Making it to the end of the trail Leshy reveals his face in the light as we play another game of cards, for potentially the last time. I win but Leshy does not seem concerned, thinking that he has my life in his hands. We go back to the flickering room and see a pile of clothes (most likely Leshy’s previous victims). Leshy plans to take a picture but I get the opportunity to take his camera first. He realizes what I am about to do and tries to seize the camera from my hand but it’s too late. I have taken a photograph. 

Leshy is no longer there as a towering man. I move forward to see on the wall a card stuck in place. By using the camera the table has turned, with Leshy becoming a card, completely incapacitated in a powerless state. Taking Leshy’s photo shows the origin of where the cards come from. The pictures taken by Leshy capture the beings’ spirit and imprisons them in a card. With this realization, I perceive Leshy as a sadistic game master who enjoys the games we play at the expense of the lives within the cards, who involuntarily take part with no ability to resist. I also contribute to the harm that these spirits experience as Leshy gives me powers as his opponent. He gives me the opportunity to use animals to kill or die each time I play a game. Even when realizing the suffering I may cause I have to disregard the harm to them and play in order to get the opportunity of liberating myself from his imprisonment. We also play many games and with each attempt to overcome him, these spirits are continuously forced to be a part of a cycle of violence as he retells his story.

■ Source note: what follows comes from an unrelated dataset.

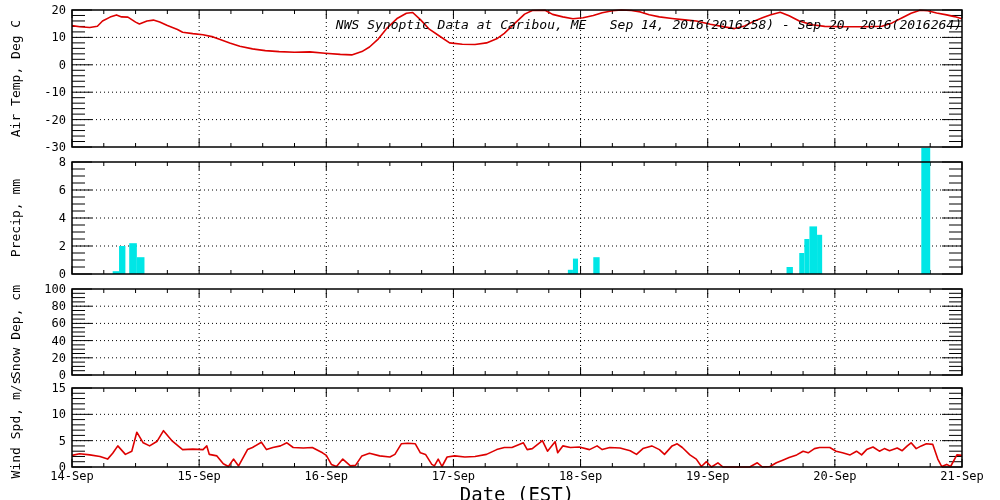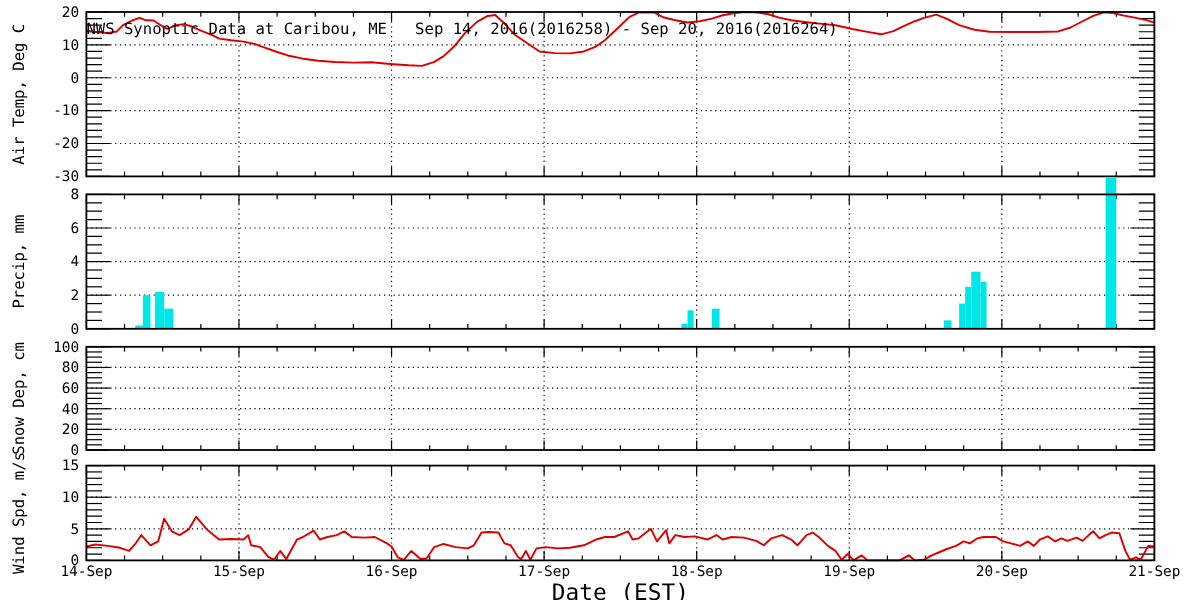"20" .fig { border-radius: 17px -> none }
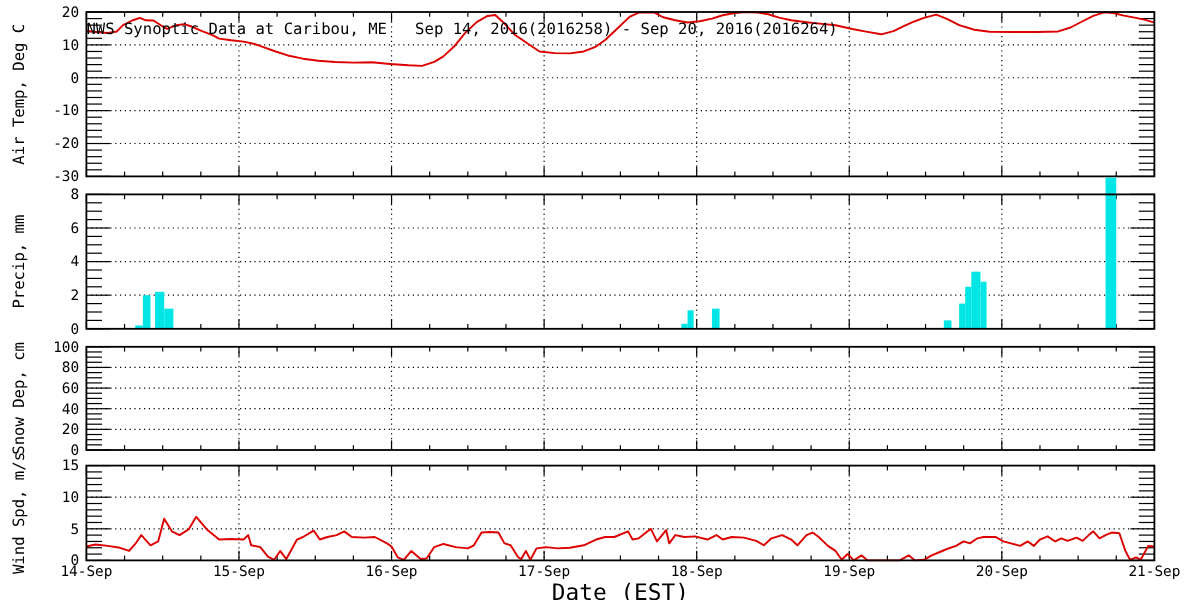"NWS Synoptic Data at Caribou," .chart-title { font-style: none -> italic; text-align: left -> right }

In many video games the player can easily take for granted the control they have while playing. There are basic rules and obstacles to overcome but normally you have authority over what actions you take. Inscryption complicates this notion. There is an illusion of control when I play this game that is phantasmagoric from what little power the player has when playing against Leshy. By being the gamemaster he defines the game that I play and can even bend the will of the spirits of animals, forcing them to possess his deck of cards. All of the cards that I end up collecting showcases who is in power, as Leshy is the one to deal out each and every life to my hand. I do have some aspect of free will in strategizing which cards to place and sacrifice on the board but it is at the expense of Leshy’s victims. You can play the game disregarding the experiences of the cards, but in the context of the story within the game, it’s hard to ignore as your animals tremble in fear when you contemplate which one of them to sacrifice.